Em Manhattan, jovens buscam conventos para fugir do aluguel caro
Pedro Borg |

Morar em Manhattan está tão caro que os mais jovens estão indo morar com as freiras, mostrou uma reportagem do The Wall Street Journal.

O aluguel médio na região alcançou US$ 3.616 no primeiro trimestre deste ano, cerca de 20% acima dos níveis pré-pandemia, segundo o Realtor.com.

Para quem está em início de carreira, a conta não fecha. A solução para alguns foi se mudar para conventos, que costumam cobrar valores menores.

No Upper West Side, um quarto no St.
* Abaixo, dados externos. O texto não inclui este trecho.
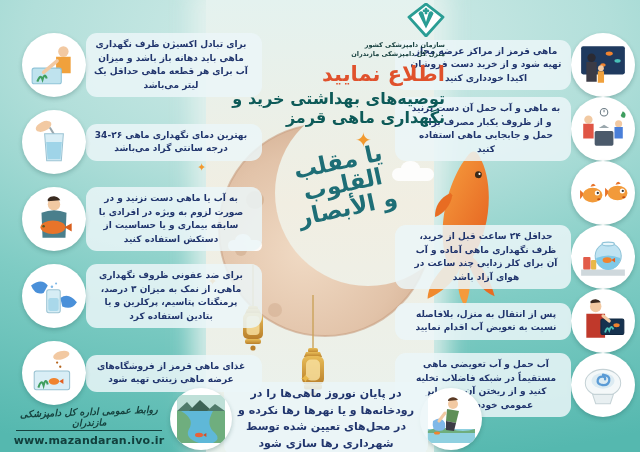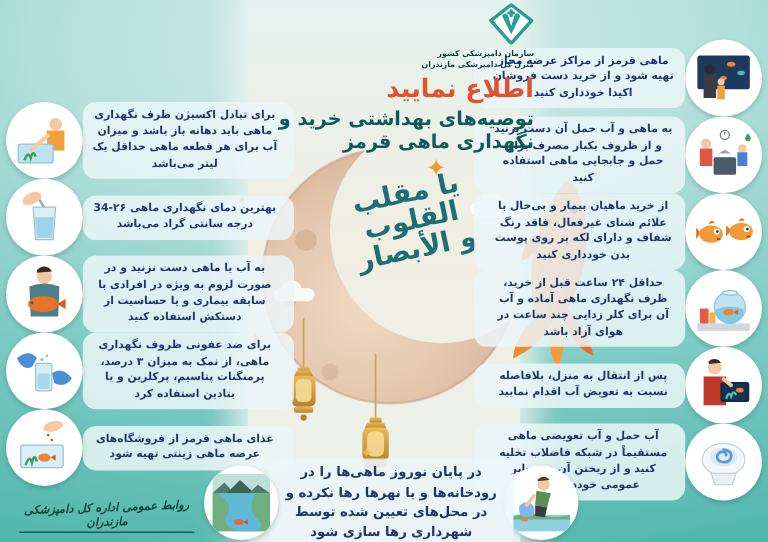--- a/index.html
+++ b/index.html
@@ -17,21 +17,21 @@
   
   .header{position:absolute;left:50%;top:3px;transform:translateX(-50%);
     width:250px;text-align:right;z-index:6;}
   .logo{display:inline-block;}
   .org{font-size:6.5px;font-weight:bold;color:#123c3a;line-height:1.35;}
   .title{margin-top:3px;font-size:21px;font-weight:800;color:#e0512c;}
   .subtitle{margin-top:3px;font-size:16px;font-weight:bold;color:#0d5a58;}
   
   .col{position:absolute;top:33px;height:372px;width:230px;display:flex;
     flex-direction:column;justify-content:space-between;z-index:5;}
-  .col.left{left:5px;justify-content:flex-end;}
+  .col.left{left:22px;}
   .col.right{right:5px;}
   .item{display:flex;align-items:center;direction:rtl;}
   .col.left  .item{flex-direction:row-reverse;}
   .col.right .item{flex-direction:row;}
   .circle{flex:0 0 64px;width:64px;height:64px;border-radius:50%;
     background:#fff;box-shadow:0 2px 4px rgba(20,70,66,.25);
     display:flex;align-items:center;justify-content:center;overflow:hidden;}
   .bubble{flex:1;background:rgba(235,246,248,.85);border-radius:11px;
     padding:5px 8px;font-size:9px;font-weight:bold;color:#21356d;
     line-height:1.5;text-align:center;}
@@ -270,21 +270,20 @@
             <circle cx="19" cy="24" r="1.1" fill="#333"></circle>
           <ellipse cx="20" cy="30" rx="1.6" ry="1" fill="#c14d12"></ellipse>
           <path d="M30 23 l-4 -4 v9 z" fill="#e8742a"></path>
           <ellipse cx="38" cy="24" rx="9.5" ry="7" fill="#f29a3a"></ellipse>
           <path d="M36 16 q2 -5 5 -1 z" fill="#e8742a"></path>
           <circle cx="42.5" cy="22" r="2.4" fill="#fff"></circle>
             <circle cx="43" cy="22" r="1.1" fill="#333"></circle>
           <ellipse cx="44" cy="28" rx="1.6" ry="1" fill="#c14d12"></ellipse>
         </svg>
       </div>
-      <div class="bubble">از خرید ماهیان بیمار و بی‌حال با علائم شنای غیرفعال، فاقد رنگ شفاف و دارای لکه بر روی پوست بدن خودداری کنید</div>
     </div>
 
     <div class="item">
       <div class="circle">
         <svg width="50" height="50" viewBox="0 0 48 48">
           <rect x="3" y="36" width="42" height="6" fill="#cfd8dc"></rect>
           <circle cx="29" cy="23" r="12.5" fill="#bfe3f2" stroke="#8fc3d8"></circle>
           <path d="M17.5 25 a11.5 11.5 0 0 0 23 0 q-11.5 -5 -23 0z" fill="#7fc9e8"></path>
           <ellipse cx="29" cy="11.5" rx="6" ry="1.8" fill="#e9f6fb" stroke="#8fc3d8"></ellipse>
           <ellipse cx="28" cy="27" rx="4.4" ry="2.8" fill="#f0832e"></ellipse>
@@ -349,14 +348,15 @@
         <path d="M4 16 q14 8 8 18 q-5 9 10 14 h14 q8 -4 2 -10 q-10 -8 -2 -22z" fill="#5fb8d8"></path>
         <ellipse cx="22" cy="40" rx="4" ry="2.2" fill="#e8623a"></ellipse>
         <path d="M26 40 l3.4 -2 v4 z" fill="#d14f28"></path>
       </svg>
     </div>
   </div>
 
   <div class="footer">
     <div class="signature">روابط عمومی اداره کل دامپزشکی مازندران</div>
     <div class="sig-line"></div>
+    <div class="website">www.mazandaran.ivo.ir</div>
   </div>
 </div>
 
 </body></html>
Agnes Residence custa a partir de US$ 950. O Centro Maria, no Bronx, cobra cerca de US$ 800, enquanto o Menno House, em Gramercy, tem quartos a partir de US$ 580, segundo levantamento feito pelo WSJ. 
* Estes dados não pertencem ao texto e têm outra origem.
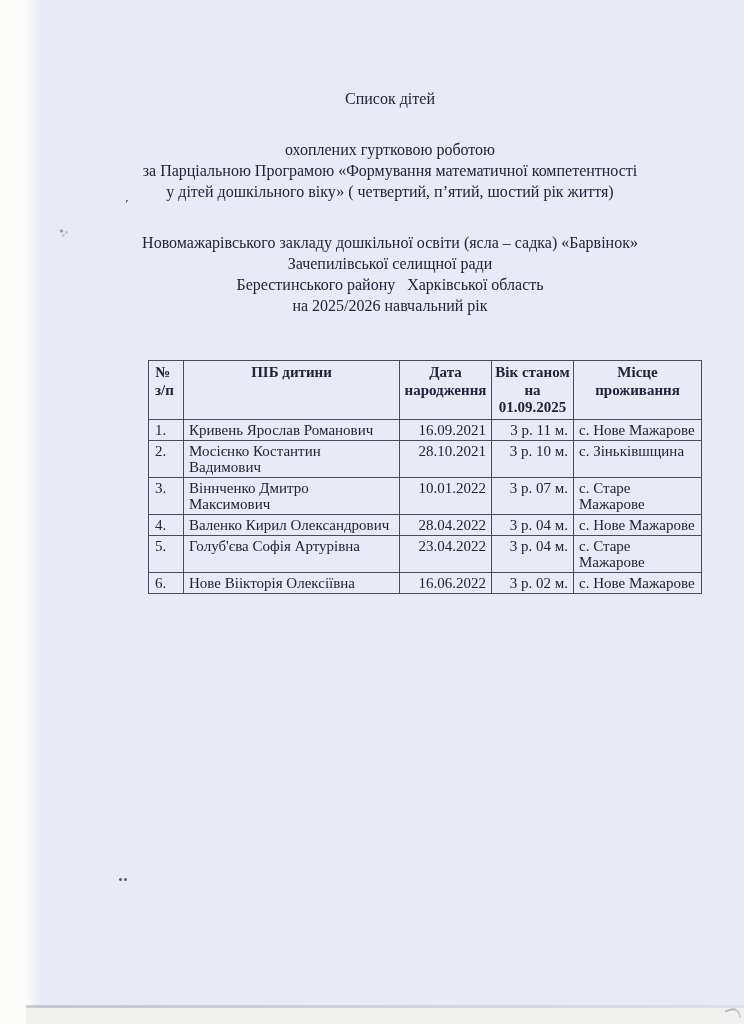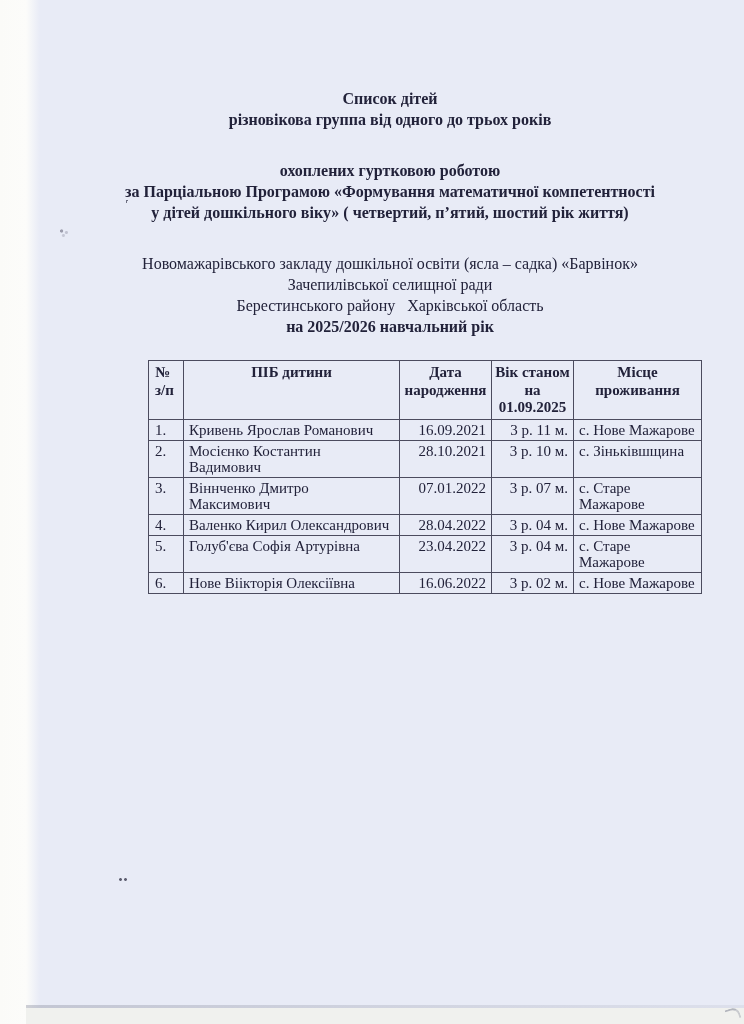--- a/index.html
+++ b/index.html
@@ -69,21 +69,21 @@
   
   .heading {
     position: absolute;
     left: 72px; top: 88px;
     width: 636px;
     text-align: center;
     font-size: 16px;
     line-height: 21px;
   }
   .heading .line { white-space: pre-wrap; }
-  .heading .bold { font-weight: bold; }
+  .heading .bold { font-weight: normal; }
   .heading .gap-before { margin-top: 30px; }
 
   
   .children-table {
     position: absolute;
     left: 148px; top: 360px;
     border-collapse: collapse;
     table-layout: fixed;
   }
   .children-table th, .children-table td {
@@ -115,21 +115,20 @@
 <div class="scan-left-strip"></div>
 <div class="scan-bottom-edge"></div>
 <div class="scanner-bed"></div>
 <div class="speck speck-a"></div>
 <div class="speck speck-b"></div>
 <div class="speck speck-c"></div>
 <div class="speck speck-d"></div>
 
 <div class="heading">
   <div class="line bold">Список дітей</div>
-  <div class="line bold">різновікова группа від одного до трьох років</div>
   <div class="line bold gap-before">охоплених гуртковою роботою</div>
   <div class="line bold">за Парціальною Програмою «Формування математичної компетентності</div>
   <div class="line bold">у дітей дошкільного віку» ( четвертий, п’ятий, шостий рік життя)</div>
   <div class="line gap-before">Новомажарівського закладу дошкільної освіти (ясла – садка) «Барвінок»</div>
   <div class="line">Зачепилівської селищної ради</div>
   <div class="line">Берестинського району &nbsp;&nbsp;Харківської область</div>
   <div class="line bold">на 2025/2026 навчальний рік</div>
 </div>
 
 <table class="children-table">
@@ -169,21 +168,21 @@
 Вадимович</td>
     <td class="cell-dob">28.10.2021</td>
     <td class="cell-age">3 р. 10 м.</td>
     <td class="cell-place">с. Зіньківшщина</td>
   </tr>
 
   <tr>
     <td class="cell-num">3.</td>
     <td class="cell-name">Віннченко Дмитро
 Максимович</td>
-    <td class="cell-dob">07.01.2022</td>
+    <td class="cell-dob">10.01.2022</td>
     <td class="cell-age">3 р. 07 м.</td>
     <td class="cell-place">с. Старе Мажарове</td>
   </tr>
 
   <tr>
     <td class="cell-num">4.</td>
     <td class="cell-name">Валенко Кирил Олександрович</td>
     <td class="cell-dob">28.04.2022</td>
     <td class="cell-age">3 р. 04 м.</td>
     <td class="cell-place">с. Нове Мажарове</td>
O aluguel na maioria das residências inclui quarto mobiliado, café da manhã, Wi-Fi e contas de luz e água. As freiras também limpam os prédios e organizam festas para que os moradores se conheçam.

Elas também não exigem contrato anual nem prática religiosa e aceitam residentes de qualquer crença. Mas há outras contrapartidas.

Toque de recolher às 23h ou à meia-noite é comum. Nas casas exclusivamente femininas, visitas masculinas são proibidas nos quartos, assim como bebidas alcoólicas. Além disso, as freiras também controlam a bagunça nos quartos e podem fazer visitas surpresas.

Mas há exceções, como o Kolping House, no Upper West Side, que opera cerca de 90 quartos para homens e mulheres, sem toque de recolher.

O modelo não é novo. Os conventos abertos para a população foram criados no início do século 20 para abrigar jovens que chegavam sozinhos a Nova York em busca de trabalho.

Mas a maioria dos conventos fechou ao longo das décadas, pressionada por custos de manutenção crescentes, ordens religiosas em declínio e as perturbações da pandemia.

Os conventos que ainda resistem operam com uma longa lista de espera – e o perfil dos moradores inclui estudantes de pós-graduação, trabalhadores em início de carreira e pessoas com dificuldades financeiras.